* _Required action_
Say how many lines in the material below hold the word "metabolites", and say nothing else.

--- Excerpted data Enclosed Below ---

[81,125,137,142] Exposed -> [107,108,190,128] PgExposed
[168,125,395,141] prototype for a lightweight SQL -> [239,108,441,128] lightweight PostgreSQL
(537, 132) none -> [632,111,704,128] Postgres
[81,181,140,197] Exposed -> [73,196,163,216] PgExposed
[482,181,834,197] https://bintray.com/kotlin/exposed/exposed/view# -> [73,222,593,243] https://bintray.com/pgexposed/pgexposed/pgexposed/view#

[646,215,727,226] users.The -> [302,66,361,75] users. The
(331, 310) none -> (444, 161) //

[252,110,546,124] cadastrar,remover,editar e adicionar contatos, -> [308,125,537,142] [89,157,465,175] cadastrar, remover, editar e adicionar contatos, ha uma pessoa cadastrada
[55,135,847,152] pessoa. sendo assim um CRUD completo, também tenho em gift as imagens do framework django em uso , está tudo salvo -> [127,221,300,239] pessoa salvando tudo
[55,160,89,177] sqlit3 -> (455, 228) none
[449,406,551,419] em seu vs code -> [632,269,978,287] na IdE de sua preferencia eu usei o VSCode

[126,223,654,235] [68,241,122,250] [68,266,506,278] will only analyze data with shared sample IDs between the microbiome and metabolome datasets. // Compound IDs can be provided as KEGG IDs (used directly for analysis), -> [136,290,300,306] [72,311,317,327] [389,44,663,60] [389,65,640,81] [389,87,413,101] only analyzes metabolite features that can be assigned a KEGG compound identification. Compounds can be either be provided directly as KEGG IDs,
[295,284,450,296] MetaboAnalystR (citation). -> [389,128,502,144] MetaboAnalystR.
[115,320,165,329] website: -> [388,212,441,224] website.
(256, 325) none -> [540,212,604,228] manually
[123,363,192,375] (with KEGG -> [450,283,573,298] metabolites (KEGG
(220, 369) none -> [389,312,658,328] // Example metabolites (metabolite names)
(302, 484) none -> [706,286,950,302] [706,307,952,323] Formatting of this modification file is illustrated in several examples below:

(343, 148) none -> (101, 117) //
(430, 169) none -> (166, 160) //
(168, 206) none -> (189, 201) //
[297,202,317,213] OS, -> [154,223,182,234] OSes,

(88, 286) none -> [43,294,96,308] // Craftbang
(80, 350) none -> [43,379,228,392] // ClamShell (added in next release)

--- End of Enclosed Excerpted data ---

* _Response to this task_
2